• [BRIEF]: Your response should consist of the entries below, reproduced exactly and without their images.

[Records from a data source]
· · ·

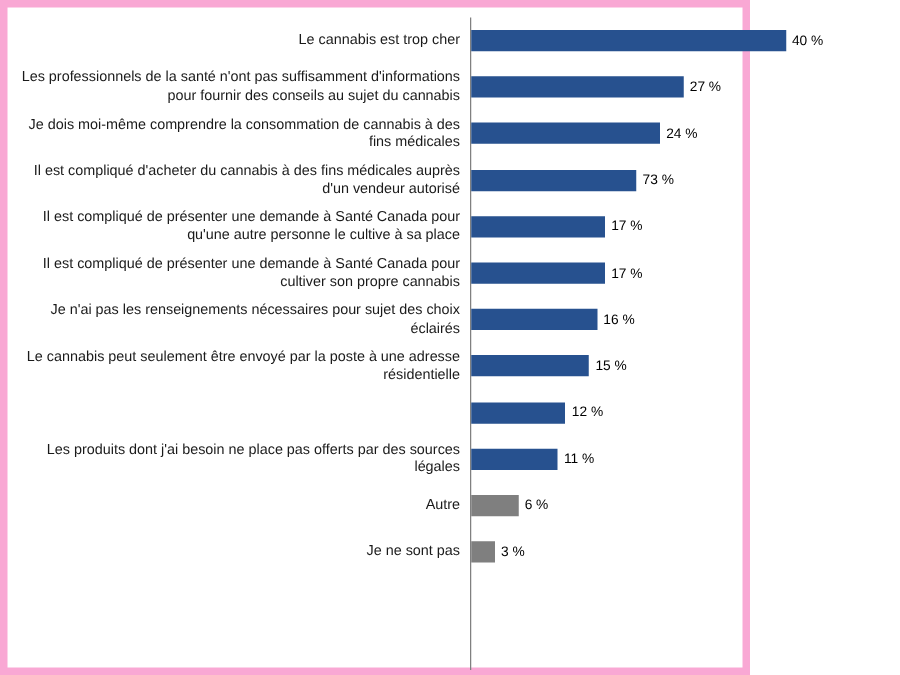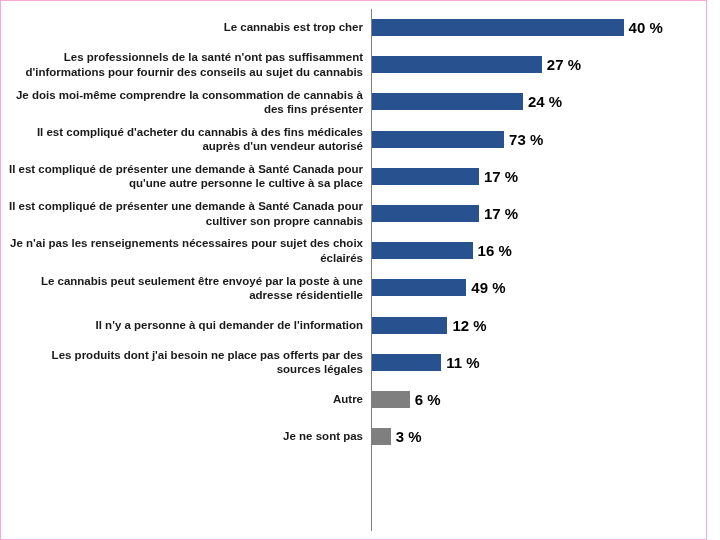--- a/index.html
+++ b/index.html
@@ -8,25 +8,24 @@
   }
   body {
     width: 720px;
     height: 540px;
     background: #ffffff;
     font-family: "Liberation Sans", sans-serif;
     overflow: hidden;
   }
   #chart-root {
     position: relative;
-    width: 707px;
+    width: 600px;
     height: 540px;
     box-sizing: border-box;
-    border: 1px solid #f9a8d4;
-    font-weight: bold;
+    border: 6px solid #f9a8d4;
   }
   .plot-area {
     position: absolute;
     left: 0;
     top: 0;
     width: 718px;
     height: 538px;
   }
   
   .axis-line {
@@ -65,21 +64,21 @@
     left: 371px;
     height: 100%;
     display: flex;
     align-items: center;
   }
   .bar {
     height: 17px;
     background: #27518f;
   }
   .bar-value {
-    font-size: 15px;
+    font-size: 11px;
     color: #000000;
     margin-left: 5px;
     white-space: nowrap;
   }
 </style>
 </head>
 <body>
 
 <div id="chart-root">
   <div class="plot-area">
@@ -93,21 +92,21 @@
           </div>
         </div>
         <div class="row">
           <div class="cat-label">Les professionnels de la santé n'ont pas suffisamment d'informations pour fournir des conseils au sujet du cannabis</div>
           <div class="bar-wrap">
             <div class="bar" style="width: 169.8px; background: rgb(39, 81, 143);"></div>
             <div class="bar-value">27 %</div>
           </div>
         </div>
         <div class="row">
-          <div class="cat-label">Je dois moi-même comprendre la consommation de cannabis à des fins présenter</div>
+          <div class="cat-label">Je dois moi-même comprendre la consommation de cannabis à des fins médicales</div>
           <div class="bar-wrap">
             <div class="bar" style="width: 150.933px; background: rgb(39, 81, 143);"></div>
             <div class="bar-value">24 %</div>
           </div>
         </div>
         <div class="row">
           <div class="cat-label">Il est compliqué d'acheter du cannabis à des fins médicales auprès d'un vendeur autorisé</div>
           <div class="bar-wrap">
             <div class="bar" style="width: 132.067px; background: rgb(39, 81, 143);"></div>
             <div class="bar-value">73 %</div>
@@ -131,25 +130,24 @@
           <div class="cat-label">Je n'ai pas les renseignements nécessaires pour sujet des choix éclairés</div>
           <div class="bar-wrap">
             <div class="bar" style="width: 100.622px; background: rgb(39, 81, 143);"></div>
             <div class="bar-value">16 %</div>
           </div>
         </div>
         <div class="row">
           <div class="cat-label">Le cannabis peut seulement être envoyé par la poste à une adresse résidentielle</div>
           <div class="bar-wrap">
             <div class="bar" style="width: 94.3333px; background: rgb(39, 81, 143);"></div>
-            <div class="bar-value">49 %</div>
+            <div class="bar-value">15 %</div>
           </div>
         </div>
         <div class="row">
-          <div class="cat-label">Il n'y a personne à qui demander de l'information</div>
           <div class="bar-wrap">
             <div class="bar" style="width: 75.4667px; background: rgb(39, 81, 143);"></div>
             <div class="bar-value">12 %</div>
           </div>
         </div>
         <div class="row">
           <div class="cat-label">Les produits dont j'ai besoin ne place pas offerts par des sources légales</div>
           <div class="bar-wrap">
             <div class="bar" style="width: 69.1778px; background: rgb(39, 81, 143);"></div>
             <div class="bar-value">11 %</div>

· · ·

• [SOLVED PROBLEM]:
--- a/index.html
+++ b/index.html
@@ -8,25 +8,24 @@
   }
   body {
     width: 720px;
     height: 540px;
     background: #ffffff;
     font-family: "Liberation Sans", sans-serif;
     overflow: hidden;
   }
   #chart-root {
     position: relative;
-    width: 707px;
+    width: 600px;
     height: 540px;
     box-sizing: border-box;
-    border: 1px solid #f9a8d4;
-    font-weight: bold;
+    border: 6px solid #f9a8d4;
   }
   .plot-area {
     position: absolute;
     left: 0;
     top: 0;
     width: 718px;
     height: 538px;
   }
   
   .axis-line {
@@ -65,21 +64,21 @@
     left: 371px;
     height: 100%;
     display: flex;
     align-items: center;
   }
   .bar {
     height: 17px;
     background: #27518f;
   }
   .bar-value {
-    font-size: 15px;
+    font-size: 11px;
     color: #000000;
     margin-left: 5px;
     white-space: nowrap;
   }
 </style>
 </head>
 <body>
 
 <div id="chart-root">
   <div class="plot-area">
@@ -93,21 +92,21 @@
           </div>
         </div>
         <div class="row">
           <div class="cat-label">Les professionnels de la santé n'ont pas suffisamment d'informations pour fournir des conseils au sujet du cannabis</div>
           <div class="bar-wrap">
             <div class="bar" style="width: 169.8px; background: rgb(39, 81, 143);"></div>
             <div class="bar-value">27 %</div>
           </div>
         </div>
         <div class="row">
-          <div class="cat-label">Je dois moi-même comprendre la consommation de cannabis à des fins présenter</div>
+          <div class="cat-label">Je dois moi-même comprendre la consommation de cannabis à des fins médicales</div>
           <div class="bar-wrap">
             <div class="bar" style="width: 150.933px; background: rgb(39, 81, 143);"></div>
             <div class="bar-value">24 %</div>
           </div>
         </div>
         <div class="row">
           <div class="cat-label">Il est compliqué d'acheter du cannabis à des fins médicales auprès d'un vendeur autorisé</div>
           <div class="bar-wrap">
             <div class="bar" style="width: 132.067px; background: rgb(39, 81, 143);"></div>
             <div class="bar-value">73 %</div>
@@ -131,25 +130,24 @@
           <div class="cat-label">Je n'ai pas les renseignements nécessaires pour sujet des choix éclairés</div>
           <div class="bar-wrap">
             <div class="bar" style="width: 100.622px; background: rgb(39, 81, 143);"></div>
             <div class="bar-value">16 %</div>
           </div>
         </div>
         <div class="row">
           <div class="cat-label">Le cannabis peut seulement être envoyé par la poste à une adresse résidentielle</div>
           <div class="bar-wrap">
             <div class="bar" style="width: 94.3333px; background: rgb(39, 81, 143);"></div>
-            <div class="bar-value">49 %</div>
+            <div class="bar-value">15 %</div>
           </div>
         </div>
         <div class="row">
-          <div class="cat-label">Il n'y a personne à qui demander de l'information</div>
           <div class="bar-wrap">
             <div class="bar" style="width: 75.4667px; background: rgb(39, 81, 143);"></div>
             <div class="bar-value">12 %</div>
           </div>
         </div>
         <div class="row">
           <div class="cat-label">Les produits dont j'ai besoin ne place pas offerts par des sources légales</div>
           <div class="bar-wrap">
             <div class="bar" style="width: 69.1778px; background: rgb(39, 81, 143);"></div>
             <div class="bar-value">11 %</div>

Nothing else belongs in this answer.